Neun Meter ist der Laseraufbau lang, die Technik ist hochkomplex. Wer ins Labor möchte, der muss einen Kittel, Überschuhe und eine Mütze tragen – Staub schadet dem Laser. Auch eine Brille ist Pflicht – zum Schutz der Augen.

Wenn der Laser in Betrieb ist, riecht es leicht nach Ozon, es summt und surrt. Grund für das auffällige Geräusch ist, dass jeder Laser-Blitz die Luft schlagartig erhitzt. „So entstehen Schockwellen“, erklärt Clemens Herkommer. Pro Sekunde kann das Gerät 1000 Laserblitze mit bis zu 600 Gigawatt aussenden.

Seit drei Jahren tüftelt ein Team von Trumpf an dem Laser. Um den Plasma-Kanal zu erzeugen, benötige man „viel Energie in kurzer Zeit auf kleiner Fläche“, erläutert Knut Michel, Geschäftsführer von Trumpf Scientific Lasers. „Schwierig ist, das Filament am Leben zu halten“, sagt er. Außerdem müsse der Kanal mindestens 100 Meter lang sein.

Gelingt das, sei das Filament „der perfekte Leiter“, sagt Michel. Normalerweise sei ein Blitz auf einer Zick-Zack-Spur unterwegs. Entlädt sich ein Blitz aber aus der Gewitterwolke, während der Laser im Einsatz ist, dann folgt er dem Plasma-Kanal. „Das ist für den Blitz wie die Wahl, auf der Autobahn ohne Geschwindigkeitsbegrenzung zu fahren oder sich durch den Dschungel zu schlagen“, verdeutlicht es Knut Michel. So könne der Blitz zum Beispiel zu einem Blitzableiter geführt werden.

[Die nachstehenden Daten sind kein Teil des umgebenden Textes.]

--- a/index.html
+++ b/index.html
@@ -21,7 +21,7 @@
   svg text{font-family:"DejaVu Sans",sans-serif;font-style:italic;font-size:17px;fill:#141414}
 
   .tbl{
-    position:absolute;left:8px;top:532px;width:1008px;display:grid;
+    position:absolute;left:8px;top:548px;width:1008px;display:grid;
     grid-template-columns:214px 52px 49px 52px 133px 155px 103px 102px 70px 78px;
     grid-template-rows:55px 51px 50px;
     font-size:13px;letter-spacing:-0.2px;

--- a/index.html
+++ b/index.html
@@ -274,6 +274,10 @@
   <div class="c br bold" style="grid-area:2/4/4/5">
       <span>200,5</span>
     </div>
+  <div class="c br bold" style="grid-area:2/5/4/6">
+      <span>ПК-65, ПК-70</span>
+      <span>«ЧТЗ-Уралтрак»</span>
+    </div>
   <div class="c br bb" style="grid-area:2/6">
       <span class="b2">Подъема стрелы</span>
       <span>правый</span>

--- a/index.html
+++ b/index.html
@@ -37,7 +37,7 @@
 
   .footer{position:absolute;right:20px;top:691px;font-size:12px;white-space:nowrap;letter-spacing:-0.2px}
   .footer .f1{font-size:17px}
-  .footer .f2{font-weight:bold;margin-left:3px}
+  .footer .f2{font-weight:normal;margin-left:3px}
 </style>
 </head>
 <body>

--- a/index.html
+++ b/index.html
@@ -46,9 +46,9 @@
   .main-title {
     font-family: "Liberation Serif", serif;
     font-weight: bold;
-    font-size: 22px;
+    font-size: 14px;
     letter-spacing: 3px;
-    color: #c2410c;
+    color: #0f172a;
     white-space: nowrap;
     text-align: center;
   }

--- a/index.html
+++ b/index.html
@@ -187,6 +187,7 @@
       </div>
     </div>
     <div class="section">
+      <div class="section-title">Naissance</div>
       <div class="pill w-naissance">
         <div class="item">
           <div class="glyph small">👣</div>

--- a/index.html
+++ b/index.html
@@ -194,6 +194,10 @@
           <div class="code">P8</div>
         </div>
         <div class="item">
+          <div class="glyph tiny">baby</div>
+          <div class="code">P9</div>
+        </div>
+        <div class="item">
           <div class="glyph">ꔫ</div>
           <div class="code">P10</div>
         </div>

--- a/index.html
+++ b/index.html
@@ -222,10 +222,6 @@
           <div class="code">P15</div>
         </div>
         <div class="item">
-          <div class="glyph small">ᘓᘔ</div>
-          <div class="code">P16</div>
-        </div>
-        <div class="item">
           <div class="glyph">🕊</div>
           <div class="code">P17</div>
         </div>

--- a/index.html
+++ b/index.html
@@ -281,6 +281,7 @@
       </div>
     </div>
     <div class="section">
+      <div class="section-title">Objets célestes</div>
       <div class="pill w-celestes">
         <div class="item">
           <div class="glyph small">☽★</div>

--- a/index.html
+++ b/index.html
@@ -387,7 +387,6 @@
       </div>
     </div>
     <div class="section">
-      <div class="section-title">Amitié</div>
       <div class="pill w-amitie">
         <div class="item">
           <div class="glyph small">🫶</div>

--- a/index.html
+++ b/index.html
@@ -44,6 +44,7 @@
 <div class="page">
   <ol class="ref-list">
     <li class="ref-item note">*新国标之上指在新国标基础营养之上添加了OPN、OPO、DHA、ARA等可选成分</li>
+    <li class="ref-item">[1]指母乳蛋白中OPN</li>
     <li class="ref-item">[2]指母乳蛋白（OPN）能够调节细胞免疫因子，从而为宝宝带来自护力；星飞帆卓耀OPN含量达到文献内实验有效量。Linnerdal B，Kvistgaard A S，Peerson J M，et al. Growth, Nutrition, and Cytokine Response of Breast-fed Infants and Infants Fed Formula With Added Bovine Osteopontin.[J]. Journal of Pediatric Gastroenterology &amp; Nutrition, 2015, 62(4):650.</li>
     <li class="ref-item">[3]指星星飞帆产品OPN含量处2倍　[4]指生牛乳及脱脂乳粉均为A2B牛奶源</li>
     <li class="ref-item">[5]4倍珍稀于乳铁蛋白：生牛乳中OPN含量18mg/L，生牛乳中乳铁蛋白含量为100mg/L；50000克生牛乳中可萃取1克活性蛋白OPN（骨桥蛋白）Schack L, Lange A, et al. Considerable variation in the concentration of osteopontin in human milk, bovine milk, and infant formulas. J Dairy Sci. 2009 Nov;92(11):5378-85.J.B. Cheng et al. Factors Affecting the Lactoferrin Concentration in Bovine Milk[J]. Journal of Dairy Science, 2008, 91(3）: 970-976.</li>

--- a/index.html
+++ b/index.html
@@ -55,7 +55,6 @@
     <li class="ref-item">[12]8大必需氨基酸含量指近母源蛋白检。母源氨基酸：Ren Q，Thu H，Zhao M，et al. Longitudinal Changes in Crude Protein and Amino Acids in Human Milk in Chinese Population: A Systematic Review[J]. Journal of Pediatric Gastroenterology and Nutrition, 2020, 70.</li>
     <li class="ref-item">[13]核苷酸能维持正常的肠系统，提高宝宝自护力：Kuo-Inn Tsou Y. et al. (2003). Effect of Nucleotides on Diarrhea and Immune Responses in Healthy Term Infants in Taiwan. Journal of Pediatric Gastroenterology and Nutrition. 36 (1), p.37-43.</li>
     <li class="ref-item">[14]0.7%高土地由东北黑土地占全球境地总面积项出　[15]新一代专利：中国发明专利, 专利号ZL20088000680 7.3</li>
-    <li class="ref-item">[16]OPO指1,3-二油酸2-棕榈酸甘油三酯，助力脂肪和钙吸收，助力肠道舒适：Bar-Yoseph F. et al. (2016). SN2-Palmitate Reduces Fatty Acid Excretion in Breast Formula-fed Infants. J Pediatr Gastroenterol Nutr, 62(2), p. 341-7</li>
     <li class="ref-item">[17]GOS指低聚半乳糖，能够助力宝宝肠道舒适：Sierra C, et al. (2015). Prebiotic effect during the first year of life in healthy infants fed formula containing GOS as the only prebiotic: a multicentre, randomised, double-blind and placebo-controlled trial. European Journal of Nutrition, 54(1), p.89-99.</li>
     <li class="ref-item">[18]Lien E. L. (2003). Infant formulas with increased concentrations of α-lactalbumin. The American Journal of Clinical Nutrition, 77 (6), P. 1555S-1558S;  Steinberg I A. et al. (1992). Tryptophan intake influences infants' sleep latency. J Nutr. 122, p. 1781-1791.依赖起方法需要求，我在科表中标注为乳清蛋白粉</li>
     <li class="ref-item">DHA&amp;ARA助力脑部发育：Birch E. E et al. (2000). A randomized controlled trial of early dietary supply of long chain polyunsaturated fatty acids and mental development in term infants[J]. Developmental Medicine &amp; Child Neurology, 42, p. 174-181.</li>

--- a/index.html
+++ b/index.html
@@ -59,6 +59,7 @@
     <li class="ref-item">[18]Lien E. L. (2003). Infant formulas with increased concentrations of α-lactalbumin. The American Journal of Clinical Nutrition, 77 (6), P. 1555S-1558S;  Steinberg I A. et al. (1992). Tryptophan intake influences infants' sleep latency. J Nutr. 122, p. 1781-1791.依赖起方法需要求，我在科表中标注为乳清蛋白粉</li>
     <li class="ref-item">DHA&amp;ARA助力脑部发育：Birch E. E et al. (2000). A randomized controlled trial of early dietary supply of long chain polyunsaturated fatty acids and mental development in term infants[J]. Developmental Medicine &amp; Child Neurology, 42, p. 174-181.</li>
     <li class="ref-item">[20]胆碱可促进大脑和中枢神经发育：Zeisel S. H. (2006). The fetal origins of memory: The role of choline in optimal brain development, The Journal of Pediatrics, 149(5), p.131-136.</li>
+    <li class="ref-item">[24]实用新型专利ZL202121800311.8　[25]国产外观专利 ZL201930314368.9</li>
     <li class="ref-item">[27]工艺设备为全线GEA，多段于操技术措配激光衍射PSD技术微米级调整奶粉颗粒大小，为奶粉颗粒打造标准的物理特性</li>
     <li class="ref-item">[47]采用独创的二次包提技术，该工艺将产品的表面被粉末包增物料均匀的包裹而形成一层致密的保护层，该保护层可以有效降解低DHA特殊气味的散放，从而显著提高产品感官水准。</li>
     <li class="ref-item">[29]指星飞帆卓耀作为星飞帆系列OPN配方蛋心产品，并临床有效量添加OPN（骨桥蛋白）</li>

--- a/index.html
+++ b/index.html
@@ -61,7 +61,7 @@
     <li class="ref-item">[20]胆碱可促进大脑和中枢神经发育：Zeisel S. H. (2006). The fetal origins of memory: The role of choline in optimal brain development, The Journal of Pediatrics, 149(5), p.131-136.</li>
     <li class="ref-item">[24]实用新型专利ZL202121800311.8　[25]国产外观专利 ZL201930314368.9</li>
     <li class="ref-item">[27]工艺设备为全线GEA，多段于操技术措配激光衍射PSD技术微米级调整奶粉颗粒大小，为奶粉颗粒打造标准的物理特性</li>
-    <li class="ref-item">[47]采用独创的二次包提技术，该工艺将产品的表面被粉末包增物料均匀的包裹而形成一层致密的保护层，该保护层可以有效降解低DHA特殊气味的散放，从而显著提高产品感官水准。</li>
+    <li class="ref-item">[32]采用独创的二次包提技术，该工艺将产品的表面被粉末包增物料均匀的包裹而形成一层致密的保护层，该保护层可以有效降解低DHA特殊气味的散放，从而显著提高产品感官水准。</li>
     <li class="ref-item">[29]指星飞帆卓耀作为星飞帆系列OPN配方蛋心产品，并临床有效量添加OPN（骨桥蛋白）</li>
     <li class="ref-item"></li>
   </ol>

Rund zwei Millionen Euro hat die Entwicklung des Lasers bisher gekostet. In der Praxis war er bisher noch nicht im Einsatz. Im Januar sind Experimente in Frankreich geplant, im Sommer soll eine weitere Testphase in einer Wetterstation in der Ostschweiz starten. „Bis zur Serienreife dauert es aber bestimmt noch zehn Jahren“, sagt Knut Michel.

Flächendeckend wird der Laser aber wohl nicht eingesetzt – allein schon wegen der Kosten. Knut Michel geht davon aus, dass der Preis für die Technik „sieben- oder eher achtstellig“ sein wird. Er sieht den Bedarf zum Beispiel bei Flughäfen. „Die Schäden durch Flugausfälle wegen Gewittern gehen dort oft in die Milliardenhöhe“, sagt er. Auch zum Schutz von sensiblen Gebäuden wie Atomkraftwerken oder Wolkenkratzern sei die Technik geeignet.

Das Potenzial der Technologie sei damit aber noch nicht ausgeschöpft, erklärt Michel. „Möglich wäre theoretisch auch, Regen zu unterdrücken oder künstlich zu erzeugen“, erklärt er. Dafür müsse durch das Filament das System einer Regenwolke gestört werden. „So könnte man die Hagelflieger ersetzen“, sagt Michel. Auch für die Kommunikation von Satelliten mit der Basisstation könne die Laser-Technik hilfreich sein.